Why This Is a DevOps Problem

If you’ve been in DevOps for any length of time, this should ring a bell. It’s the same mess software delivery was in before CI/CD grew up: too many disconnected steps, no single system of record, and failures that only show up at the seams between tools. Data pipelines have just been slower to hit this wall.

Here’s a scenario I’ve watched play out multiple times. A schema change is applied to a production database. The ingestion tool picks it up and starts writing new fields into Iceberg. A dbt Core job runs later on its hourly schedule. It either blows up because its assumptions about the schema are now wrong, or — worse — it succeeds while quietly producing partial results that nobody catches until a dashboard goes sideways downstream. Meanwhile, table maintenance (compaction, snapshot expiry, orphan file cleanup) is running on its own cadence, completely unaware of what ingestion or transformation just did.

When you debug this, you’re context-switching across four systems, none of which are broken on their own. The problem is coordination. And the coordination layer? That’s you, at 3 a.m., reading runbooks in a Slack thread.

DevOps figured out years ago that humans make terrible glue between systems. That’s what drove the shift from manual deployments to automated pipelines with feedback loops, observability, and rollback. Data engineering is at an inflection point, and Iceberg adoption is accelerating it.

Schedules Are Holding Your Iceberg Stack Together with Duct Tape

The deeper architectural issue is how most Iceberg stacks coordinate work. Almost everyone uses time-based schedules: ingest every five minutes, run dbt hourly, and compact nightly. Fine when everything is batch and nothing changes. Not fine when ingestion is continuous, schema changes are routine, and table operations have a real impact on query performance.

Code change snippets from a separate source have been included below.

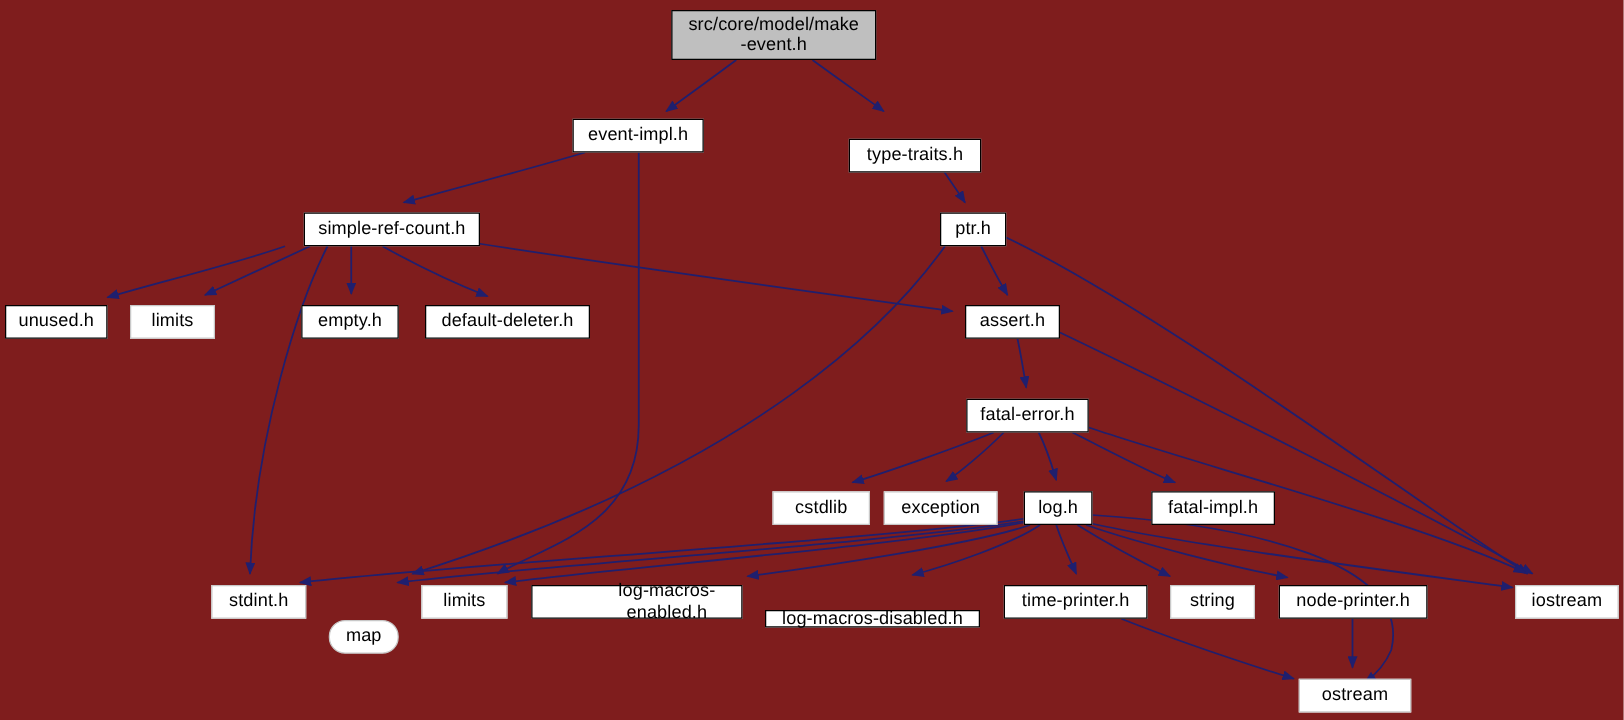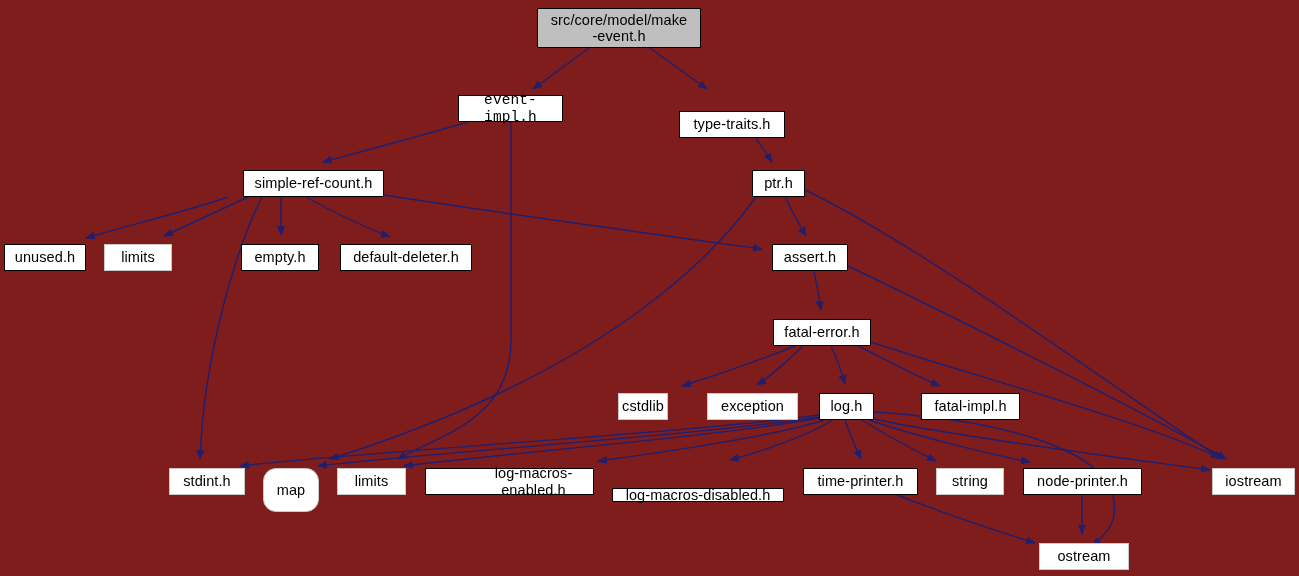"event-impl.h" div.node-box { font-family: Liberation Mono, monospace -> none }
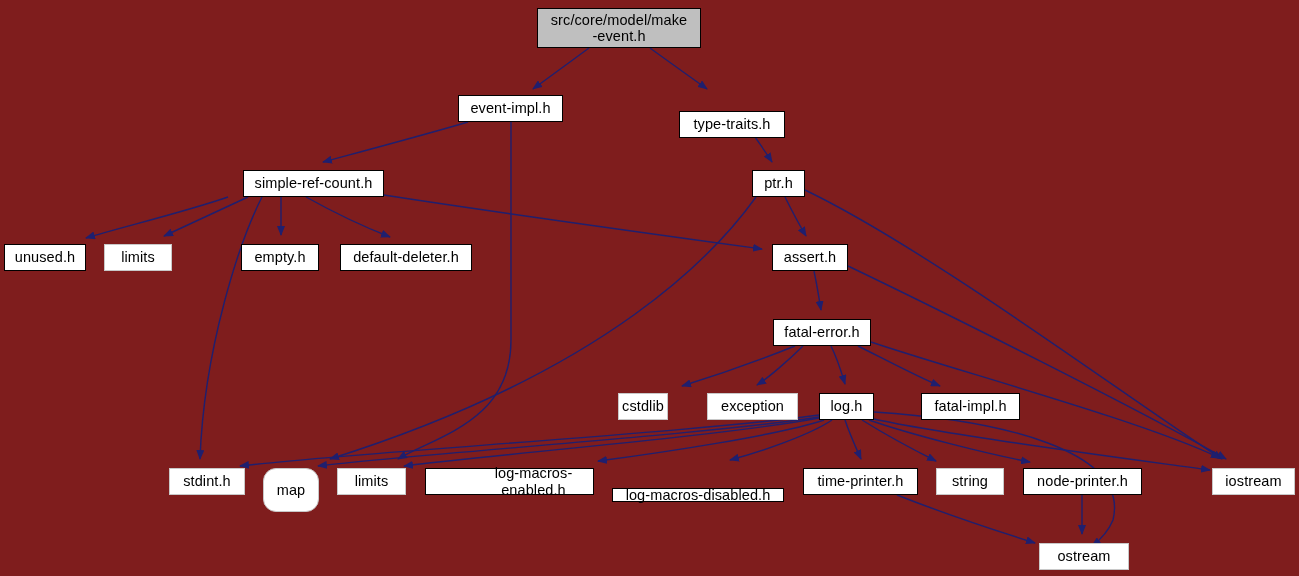"cstdlib" div.node-box { width: 50px -> 78px }
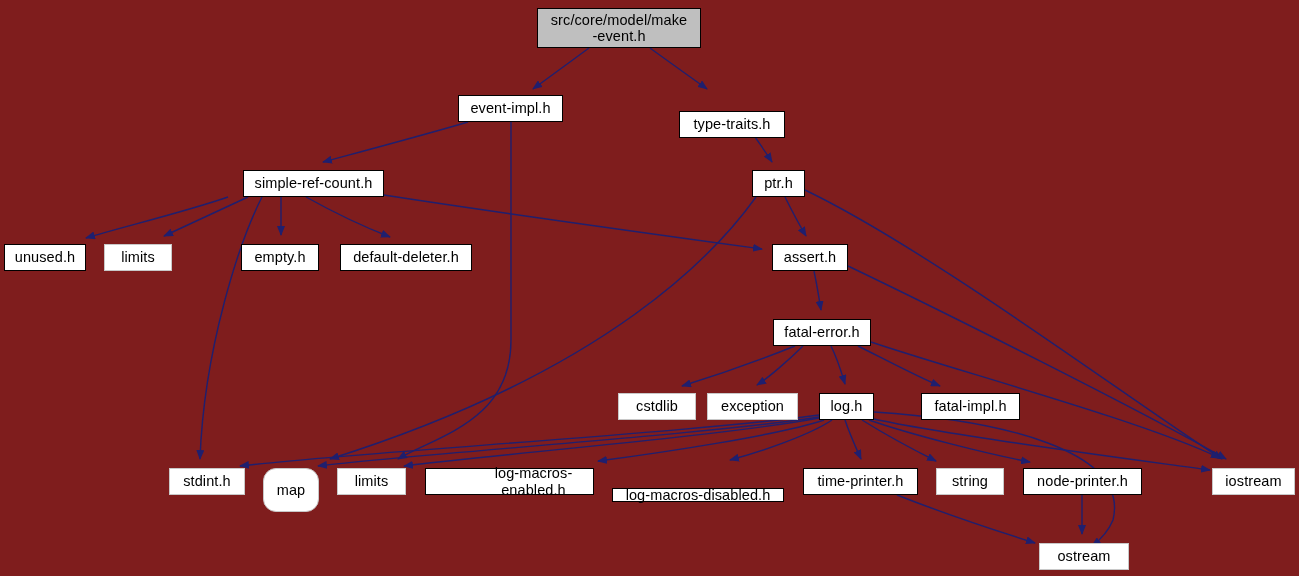"map" div.node-box { height: 44px -> 27px; top: 468px -> 496px }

Iceberg’s own snapshot mechanism gives us a better primitive. Snapshots capture the exact state of a table at a point in time. A system built around table state can answer questions that schedules can’t: this snapshot invalidated these downstream models; these tables now need compaction; downstream consumers can read a consistent version once these steps finish.

If you’ve worked with event-driven architectures in application development, this should feel natural — the state change itself triggers the next action instead of a cron job polling for it. For data platforms, this means the scheduler becomes an implementation detail rather than the load-bearing wall. It also means lineage gets real: not just “this source feeds this table” but “this version of the source produced this version of the model,” traceable to the snapshot.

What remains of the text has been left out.